Peur du déclassement : quelles réalités aujourd’hui et quel impact sur la santé mentale ?

La crise des gilets jaunes, la crise sanitaire de 2020 et enfin l’inflation ont placé sous les projecteurs un malaise social grandissant. Le déclassement social, une peur exacerbée en temps de crise, est devenu une préoccupation majeure des Français. Quelles réalités dans la société sur ces questions ? Et quels impacts cela peut-il avoir sur la santé mentale ?

Peur du déclassement : quelles réalités aujourd’hui et quel impact sur la santé mentale ?

La crise des gilets jaunes, la crise sanitaire de 2020 et enfin l’inflation ont placé sous les projecteurs un malaise social grandissant.

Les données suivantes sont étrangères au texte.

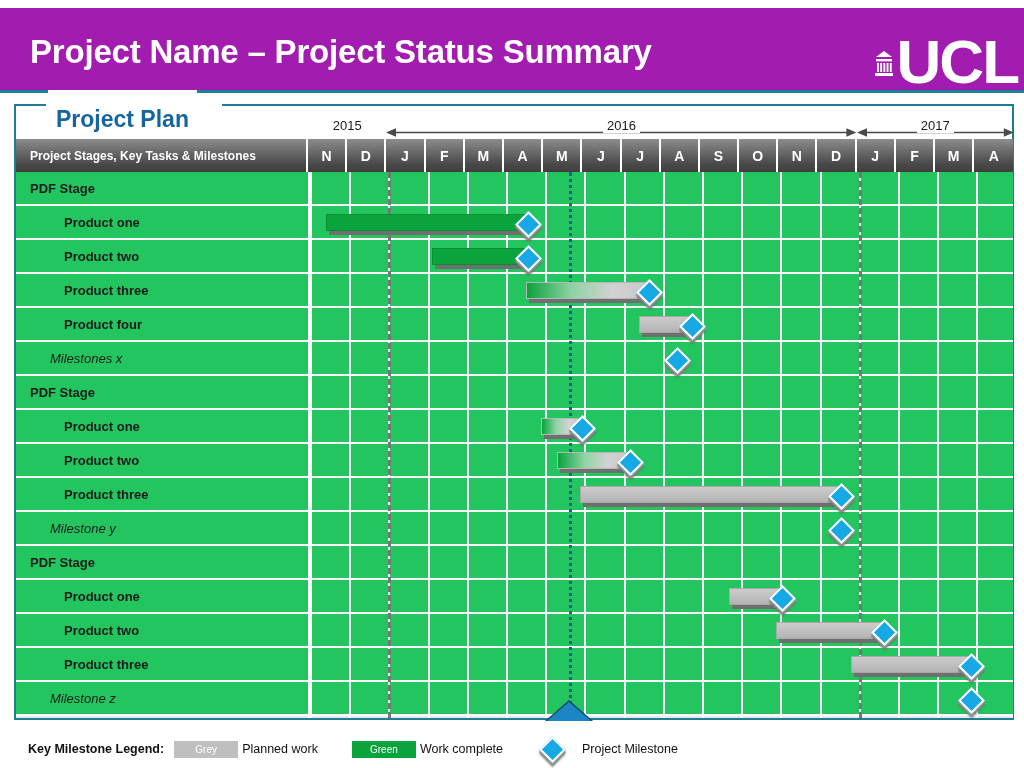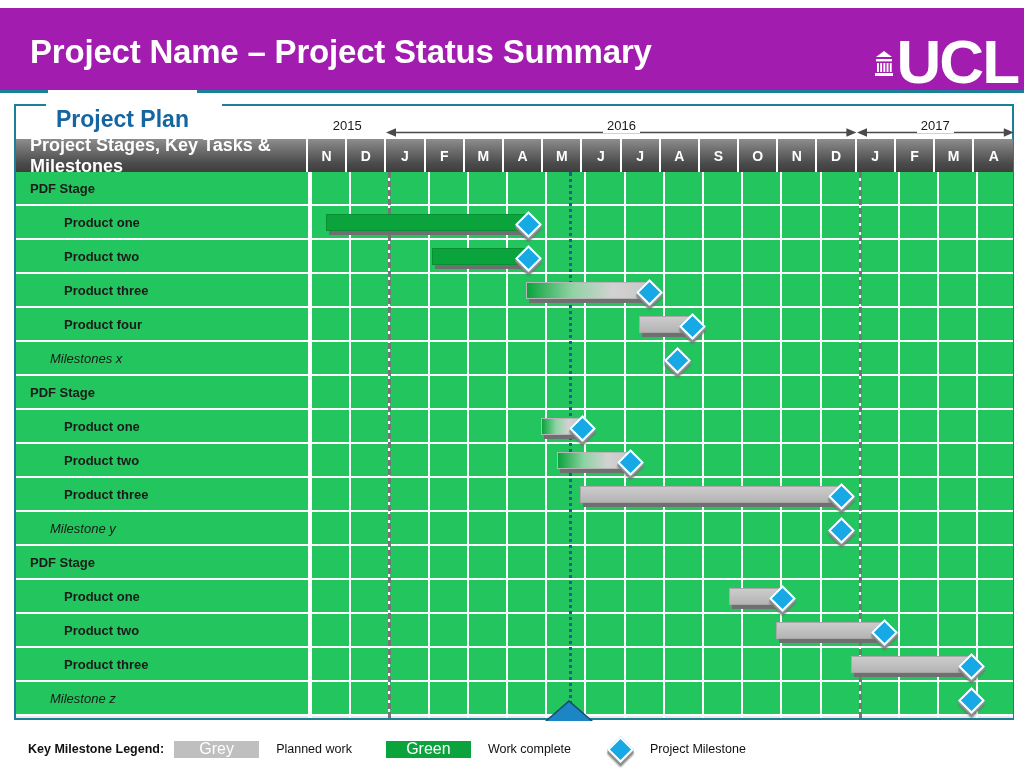--- a/index.html
+++ b/index.html
@@ -80,7 +80,7 @@
     box-sizing:border-box;
     background:linear-gradient(to bottom,#8d8d8d 0%,#6d6d6d 35%,#4a4a4a 75%,#3e3e3e 100%);
     border-right:2px solid #ffffff;
-    color:#ffffff;font-size:18px;font-weight:bold;
+    color:#ffffff;font-size:12px;font-weight:bold;
     display:flex;align-items:center;padding-left:14px;
   }
 

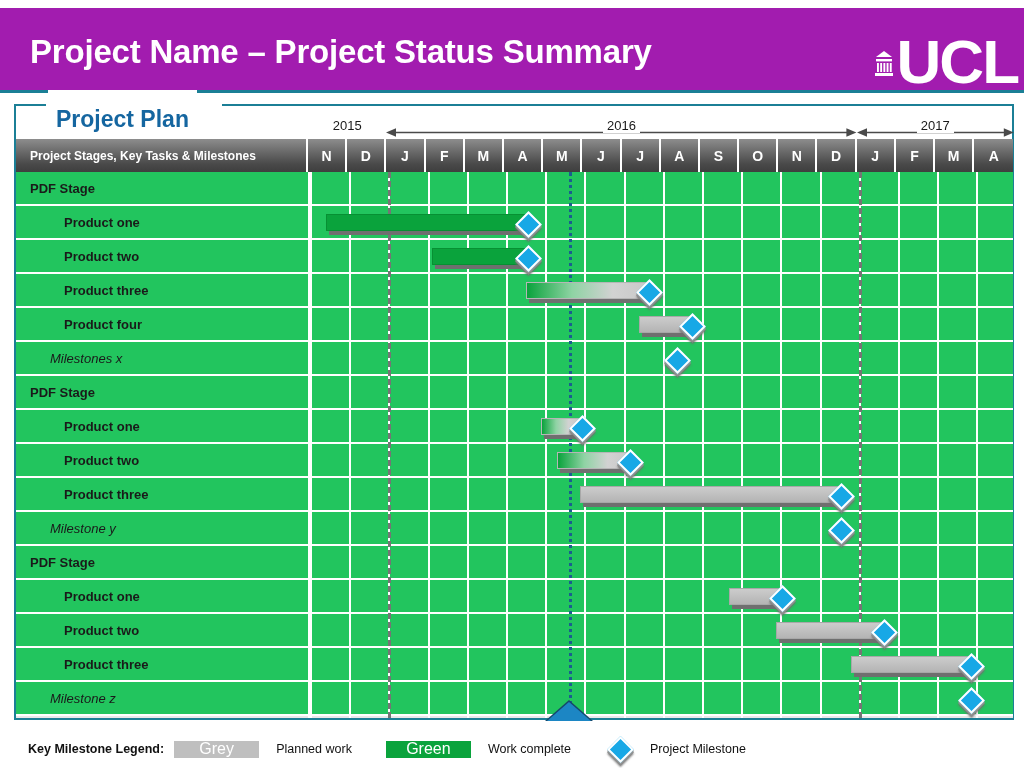--- a/index.html
+++ b/index.html
@@ -161,8 +161,8 @@
   }
   .legend-title{font-size:12.5px;font-weight:bold;color:#111111;margin-right:10px;}
   .chip{
-    width:85px;height:17px;display:flex;align-items:center;justify-content:center;
-    font-size:16px;color:#ffffff;margin-right:17px;
+    width:64px;height:17px;display:flex;align-items:center;justify-content:center;
+    font-size:10px;color:#ffffff;margin-right:4px;
   }
   .chip.grey{background:#bfbfbf;color:#ffffff;}
   .chip.green{background:#0aa33c;color:#ffffff;}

Le déclassement social, une peur exacerbée en temps de crise, est devenu une préoccupation majeure des Français. Quelles réalités dans la société sur ces questions ? Et quels impacts cela peut-il avoir sur la santé mentale ?

La peur du déclassement, « cette angoisse sourde, [...] repose sur la conviction que personne n’est à l’abri, que tout un chacun risque à tout moment de perdre son emploi, son salaire, ses prérogatives, en un mot son statut. » [1]

À la clé, les personnes concernées peuvent ressentir une grande frustration, un sentiment d’être en concurrence et des souffrances psychiques réelles, avec des conséquences plus ou moins lourdes sur leur moral au quotidien.

Selon notre étude exclusive AXA Prévention, menée en partenariat avec l’institut IPSOS sur la santé mentale des Français, la peur du déclassement social et l’inquiétude financière touchent 39 % des Français, en 2024.

>> Pour en savoir plus sur les résultats de l’étude et les craintes des Français aujourd’hui ; être sensibilisé aux souffrances psychologiques qui peuvent en découler et comment les prévenir ; consultez ici le communiqué de presse et notre article Santé mentale des Français : les résultats de l’étude exclusive d’AXA Prévention

Peur du déclassement, de quoi parle-t-on ?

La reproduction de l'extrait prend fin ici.